About this task:
No pictures go into the copy. Write out exactly the lines below from the one containing "padding:1px 10px; font-size:11px;" through the one containing "display:flex; align-items:center; gap:2px;".

(Records from a collection)
***
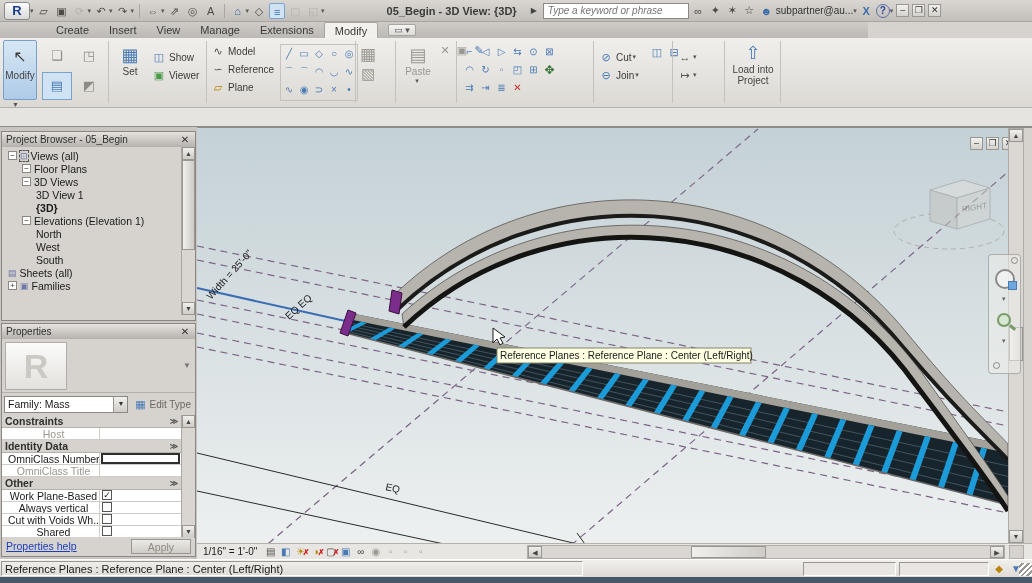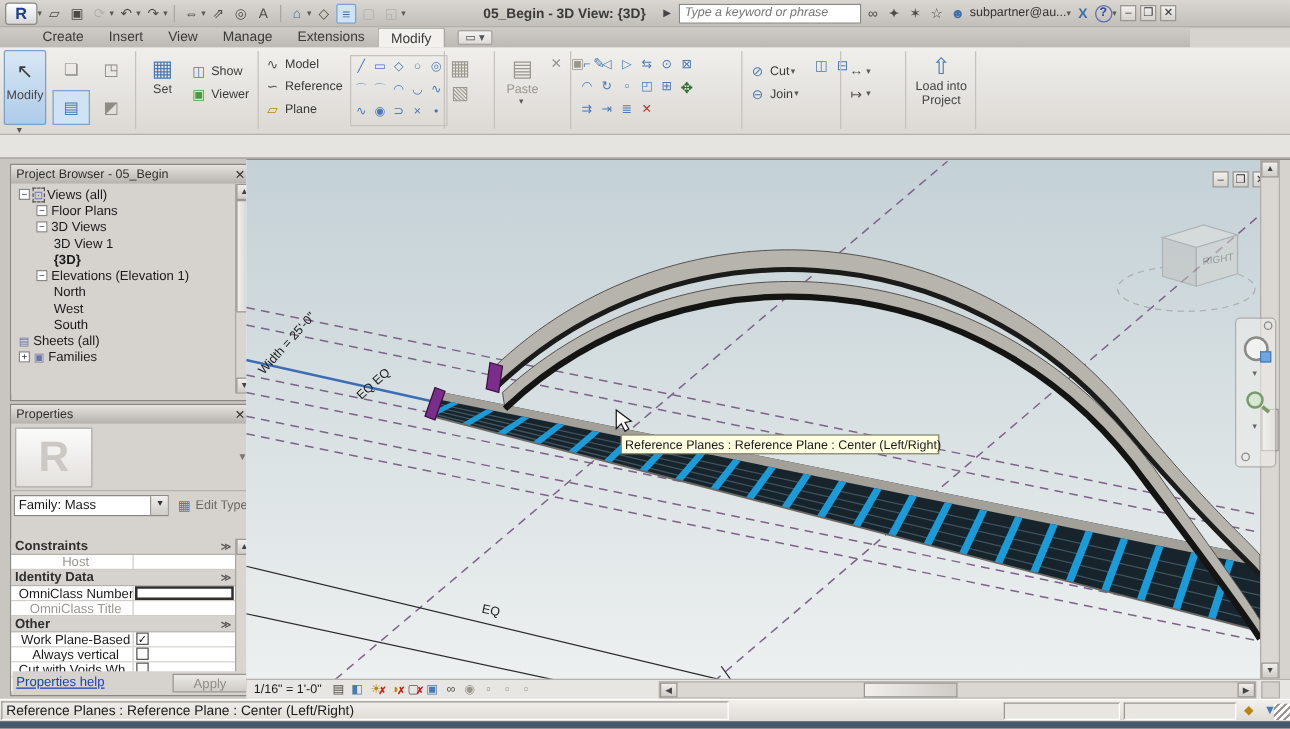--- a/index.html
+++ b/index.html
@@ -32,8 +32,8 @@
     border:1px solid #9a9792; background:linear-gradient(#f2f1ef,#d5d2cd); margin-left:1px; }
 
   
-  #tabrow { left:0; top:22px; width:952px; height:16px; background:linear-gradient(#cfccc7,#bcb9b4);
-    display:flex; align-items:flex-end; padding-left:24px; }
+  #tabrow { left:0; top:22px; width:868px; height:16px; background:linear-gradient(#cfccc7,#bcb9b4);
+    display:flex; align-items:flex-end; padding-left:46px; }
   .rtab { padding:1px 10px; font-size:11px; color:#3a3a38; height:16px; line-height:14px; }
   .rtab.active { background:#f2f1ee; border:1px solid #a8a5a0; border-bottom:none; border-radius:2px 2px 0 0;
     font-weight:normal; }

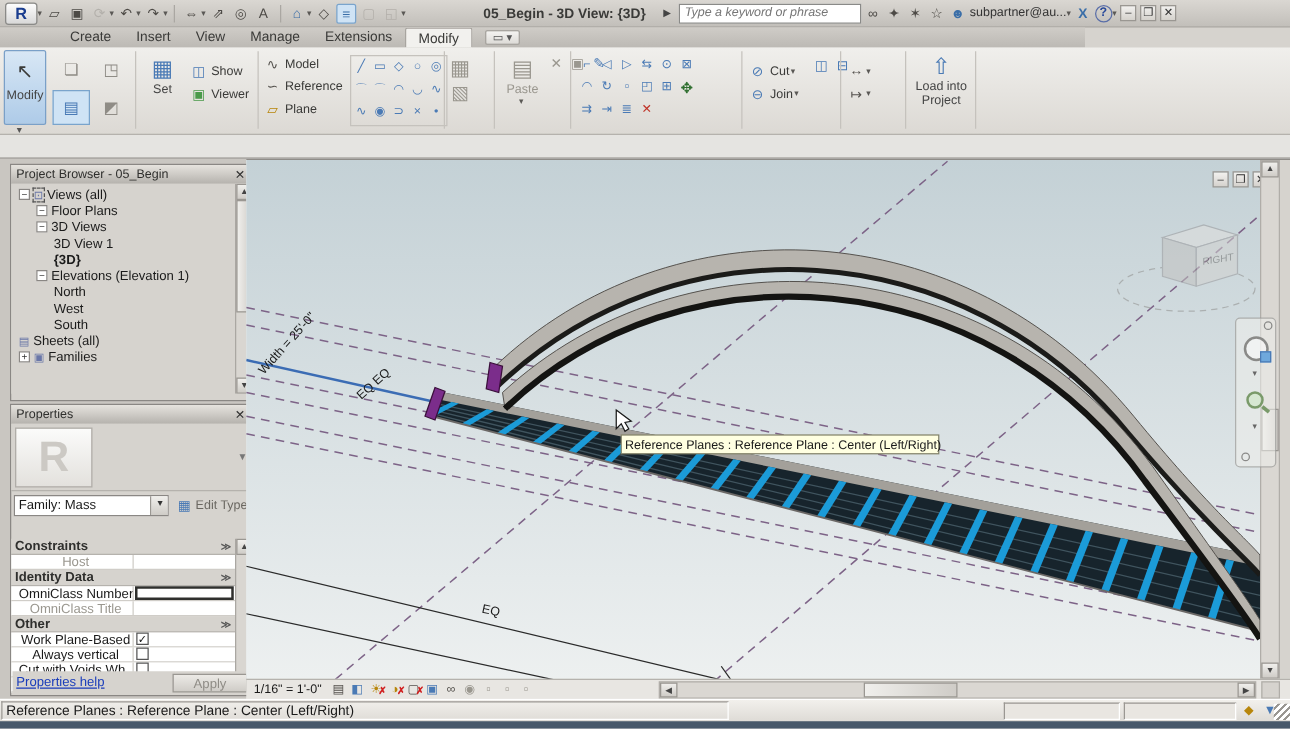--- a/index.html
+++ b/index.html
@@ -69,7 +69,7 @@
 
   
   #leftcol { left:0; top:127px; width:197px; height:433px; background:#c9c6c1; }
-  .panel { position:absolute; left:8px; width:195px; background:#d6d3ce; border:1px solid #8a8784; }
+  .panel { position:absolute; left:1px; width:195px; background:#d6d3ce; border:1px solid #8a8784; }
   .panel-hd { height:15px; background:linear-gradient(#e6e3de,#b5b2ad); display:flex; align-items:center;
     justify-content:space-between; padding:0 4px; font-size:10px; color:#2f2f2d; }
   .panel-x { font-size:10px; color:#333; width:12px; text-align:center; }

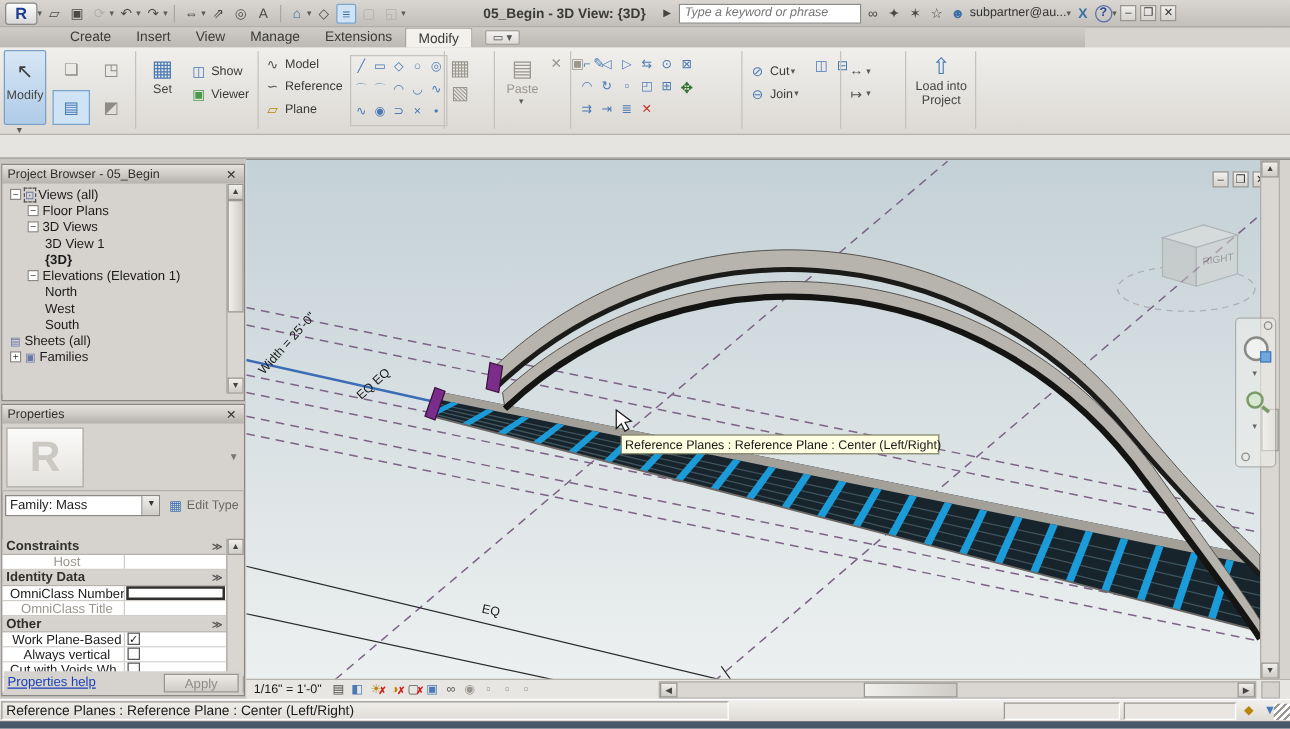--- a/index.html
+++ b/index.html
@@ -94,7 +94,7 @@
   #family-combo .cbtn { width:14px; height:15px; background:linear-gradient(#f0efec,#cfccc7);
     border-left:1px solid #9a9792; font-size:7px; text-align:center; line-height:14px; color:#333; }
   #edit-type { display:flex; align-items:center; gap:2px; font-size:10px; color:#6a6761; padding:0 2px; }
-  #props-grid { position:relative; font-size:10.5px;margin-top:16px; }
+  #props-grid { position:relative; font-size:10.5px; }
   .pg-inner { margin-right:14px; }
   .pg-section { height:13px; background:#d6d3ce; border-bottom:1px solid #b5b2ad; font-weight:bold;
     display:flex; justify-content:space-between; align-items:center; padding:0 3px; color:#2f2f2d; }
***
Reply:
   .rtab { padding:1px 10px; font-size:11px; color:#3a3a38; height:16px; line-height:14px; }
   .rtab.active { background:#f2f1ee; border:1px solid #a8a5a0; border-bottom:none; border-radius:2px 2px 0 0;
     font-weight:normal; }

--- a/index.html
+++ b/index.html
@@ -69,7 +69,7 @@
 
   
   #leftcol { left:0; top:127px; width:197px; height:433px; background:#c9c6c1; }
-  .panel { position:absolute; left:8px; width:195px; background:#d6d3ce; border:1px solid #8a8784; }
+  .panel { position:absolute; left:1px; width:195px; background:#d6d3ce; border:1px solid #8a8784; }
   .panel-hd { height:15px; background:linear-gradient(#e6e3de,#b5b2ad); display:flex; align-items:center;
     justify-content:space-between; padding:0 4px; font-size:10px; color:#2f2f2d; }
   .panel-x { font-size:10px; color:#333; width:12px; text-align:center; }

--- a/index.html
+++ b/index.html
@@ -94,7 +94,7 @@
   #family-combo .cbtn { width:14px; height:15px; background:linear-gradient(#f0efec,#cfccc7);
     border-left:1px solid #9a9792; font-size:7px; text-align:center; line-height:14px; color:#333; }
   #edit-type { display:flex; align-items:center; gap:2px; font-size:10px; color:#6a6761; padding:0 2px; }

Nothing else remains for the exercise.